START Records provided

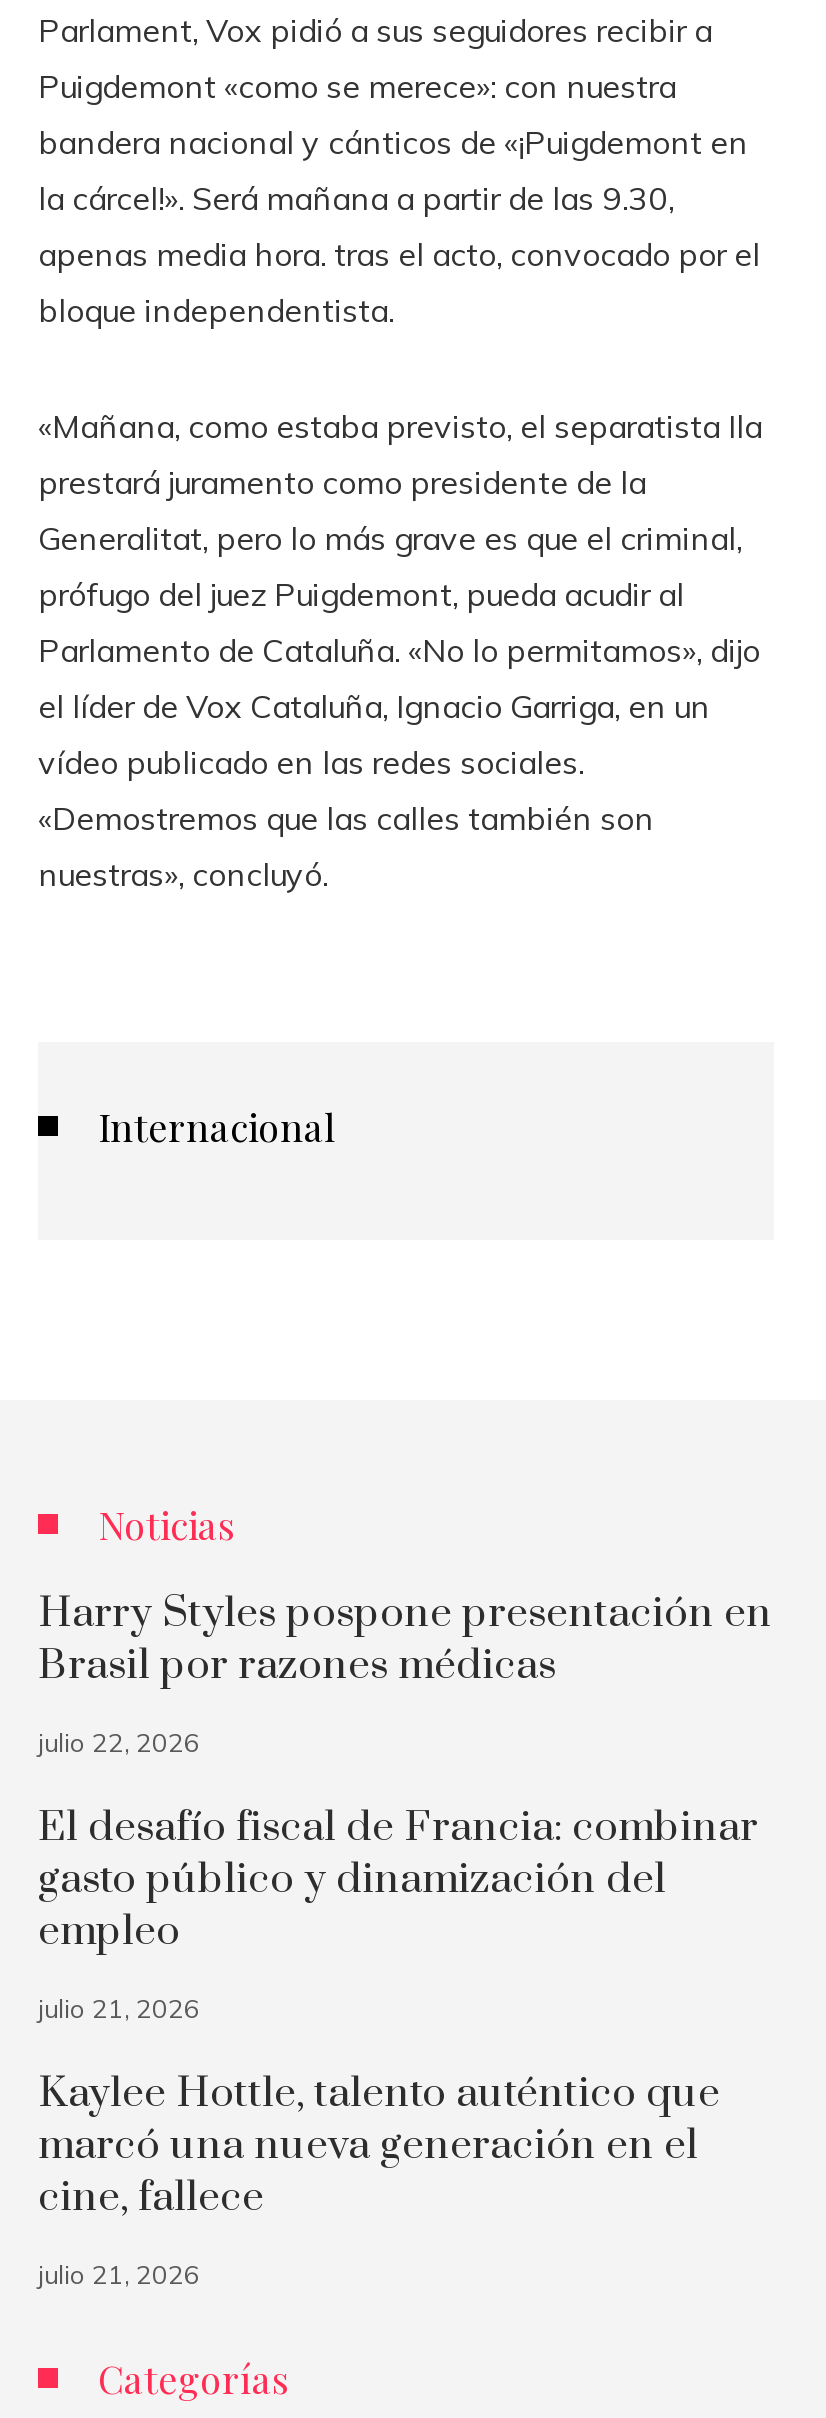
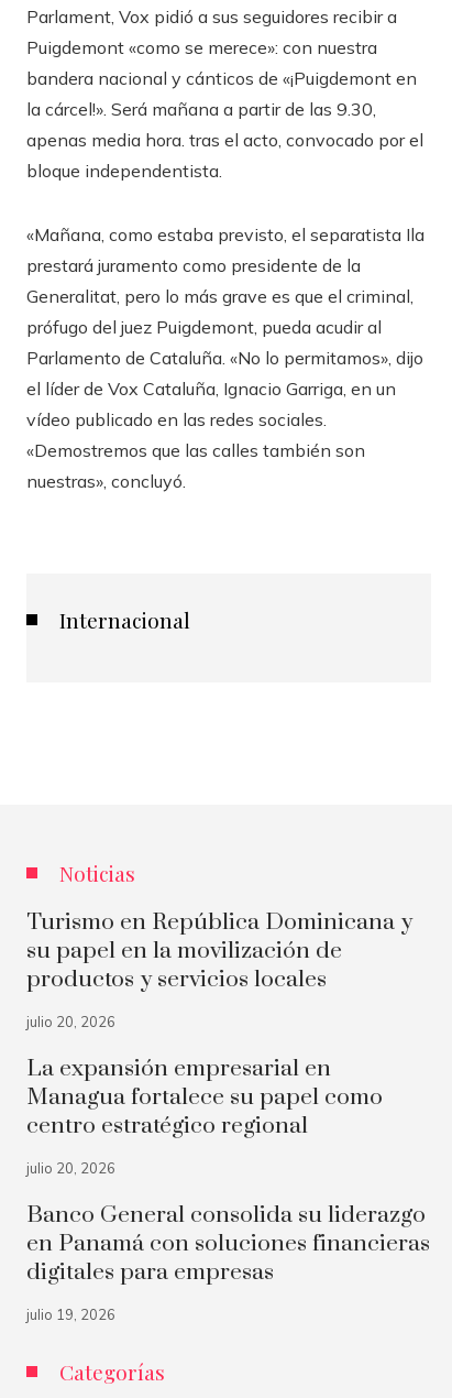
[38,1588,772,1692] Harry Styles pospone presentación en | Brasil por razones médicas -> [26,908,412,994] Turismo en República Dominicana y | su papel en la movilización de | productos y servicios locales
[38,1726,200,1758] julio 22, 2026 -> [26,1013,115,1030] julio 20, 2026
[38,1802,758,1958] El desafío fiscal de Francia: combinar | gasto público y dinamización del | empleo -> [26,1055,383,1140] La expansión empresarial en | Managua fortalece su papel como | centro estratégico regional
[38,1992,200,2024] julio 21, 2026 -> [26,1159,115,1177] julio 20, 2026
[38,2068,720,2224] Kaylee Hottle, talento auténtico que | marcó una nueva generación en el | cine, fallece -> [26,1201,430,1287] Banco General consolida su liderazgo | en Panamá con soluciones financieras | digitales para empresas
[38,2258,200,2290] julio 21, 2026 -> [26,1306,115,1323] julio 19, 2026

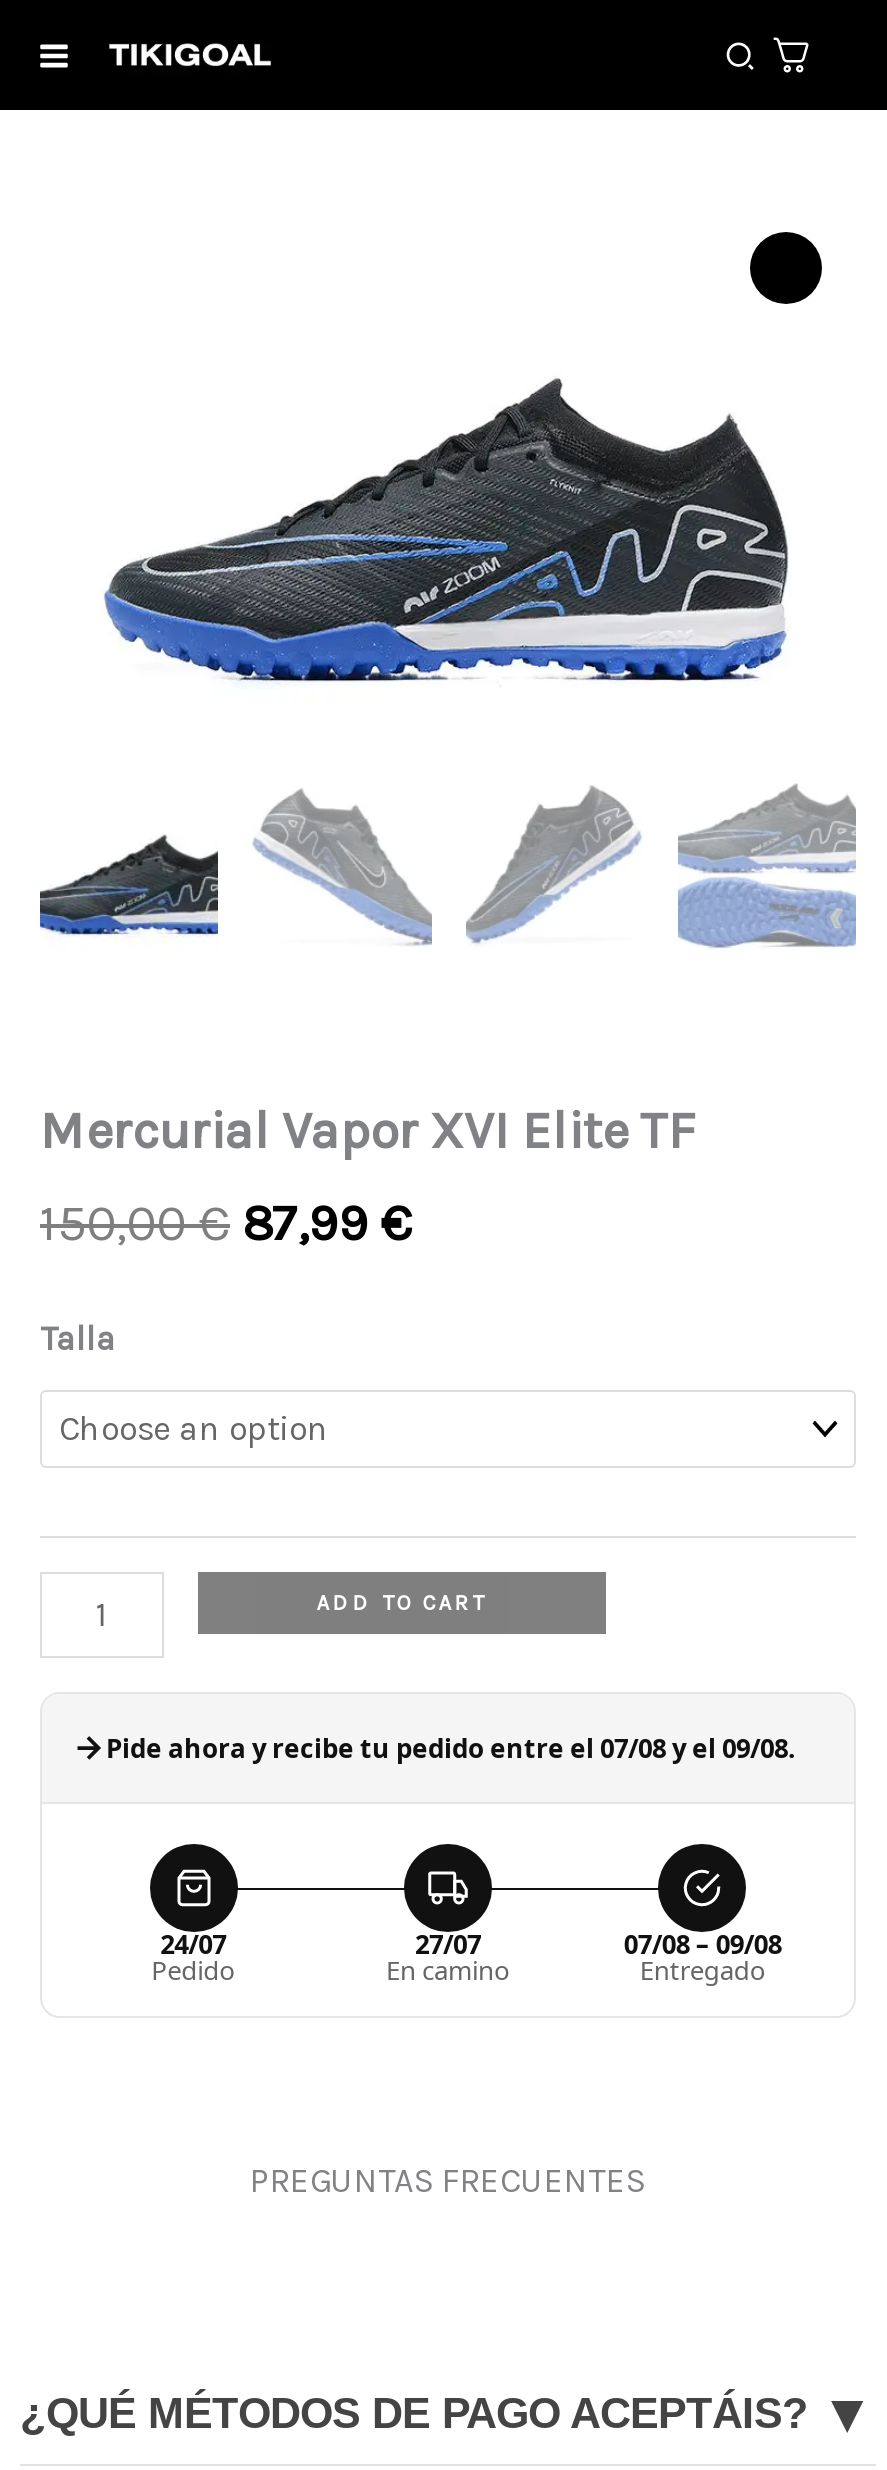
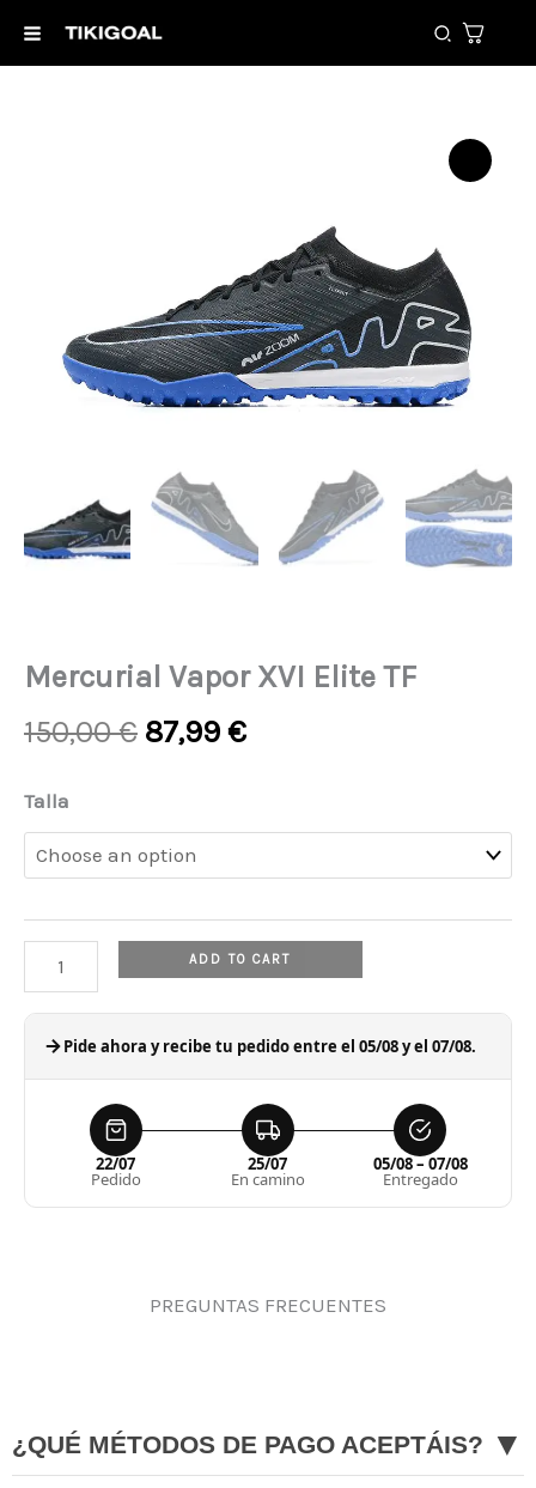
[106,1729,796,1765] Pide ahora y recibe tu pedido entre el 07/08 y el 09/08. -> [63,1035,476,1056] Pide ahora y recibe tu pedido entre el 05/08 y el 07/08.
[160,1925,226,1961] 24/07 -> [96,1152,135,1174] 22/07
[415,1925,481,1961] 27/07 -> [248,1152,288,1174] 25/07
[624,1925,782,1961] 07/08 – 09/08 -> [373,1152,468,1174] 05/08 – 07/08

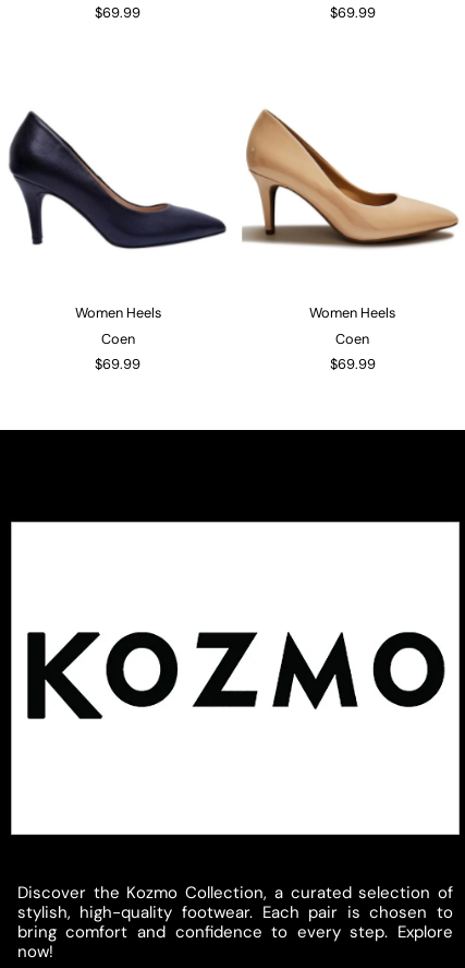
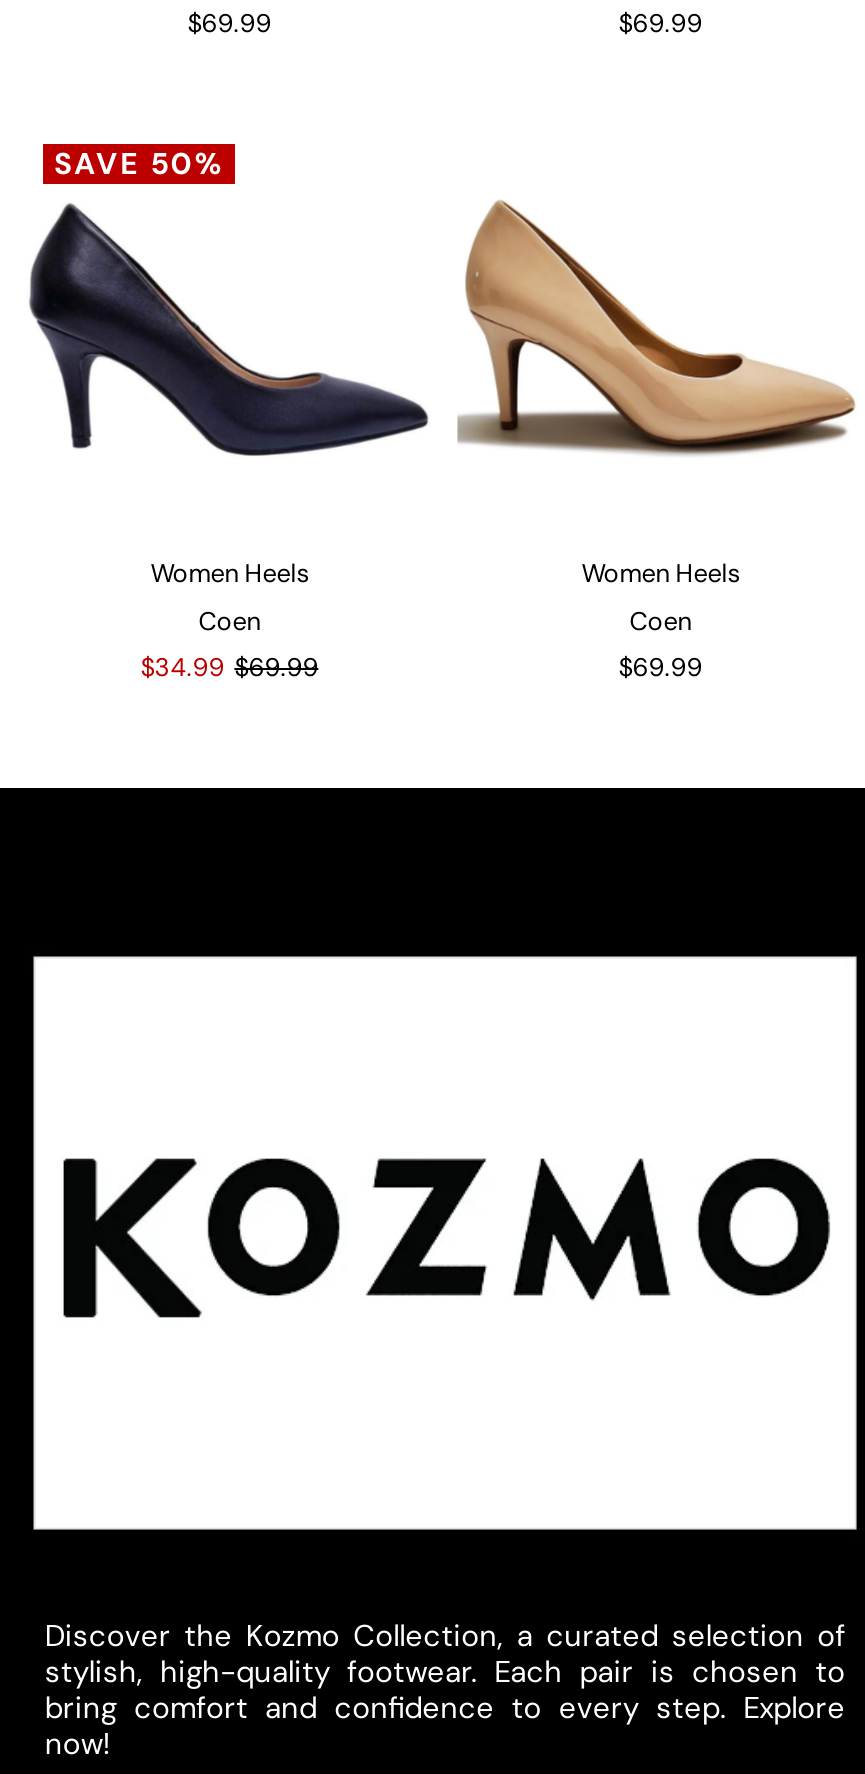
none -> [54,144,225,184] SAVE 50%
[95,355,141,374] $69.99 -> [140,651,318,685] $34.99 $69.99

END Records provided

Please keep every line of the data the same when you reproduce it, and keep every picture out.

## Written answer
[38,1588,772,1692] Harry Styles pospone presentación en | Brasil por razones médicas -> [26,908,412,994] Turismo en República Dominicana y | su papel en la movilización de | productos y servicios locales
[38,1726,200,1758] julio 22, 2026 -> [26,1013,115,1030] julio 20, 2026
[38,1802,758,1958] El desafío fiscal de Francia: combinar | gasto público y dinamización del | empleo -> [26,1055,383,1140] La expansión empresarial en | Managua fortalece su papel como | centro estratégico regional
[38,1992,200,2024] julio 21, 2026 -> [26,1159,115,1177] julio 20, 2026
[38,2068,720,2224] Kaylee Hottle, talento auténtico que | marcó una nueva generación en el | cine, fallece -> [26,1201,430,1287] Banco General consolida su liderazgo | en Panamá con soluciones financieras | digitales para empresas
[38,2258,200,2290] julio 21, 2026 -> [26,1306,115,1323] julio 19, 2026

[106,1729,796,1765] Pide ahora y recibe tu pedido entre el 07/08 y el 09/08. -> [63,1035,476,1056] Pide ahora y recibe tu pedido entre el 05/08 y el 07/08.
[160,1925,226,1961] 24/07 -> [96,1152,135,1174] 22/07
[415,1925,481,1961] 27/07 -> [248,1152,288,1174] 25/07
[624,1925,782,1961] 07/08 – 09/08 -> [373,1152,468,1174] 05/08 – 07/08

none -> [54,144,225,184] SAVE 50%
[95,355,141,374] $69.99 -> [140,651,318,685] $34.99 $69.99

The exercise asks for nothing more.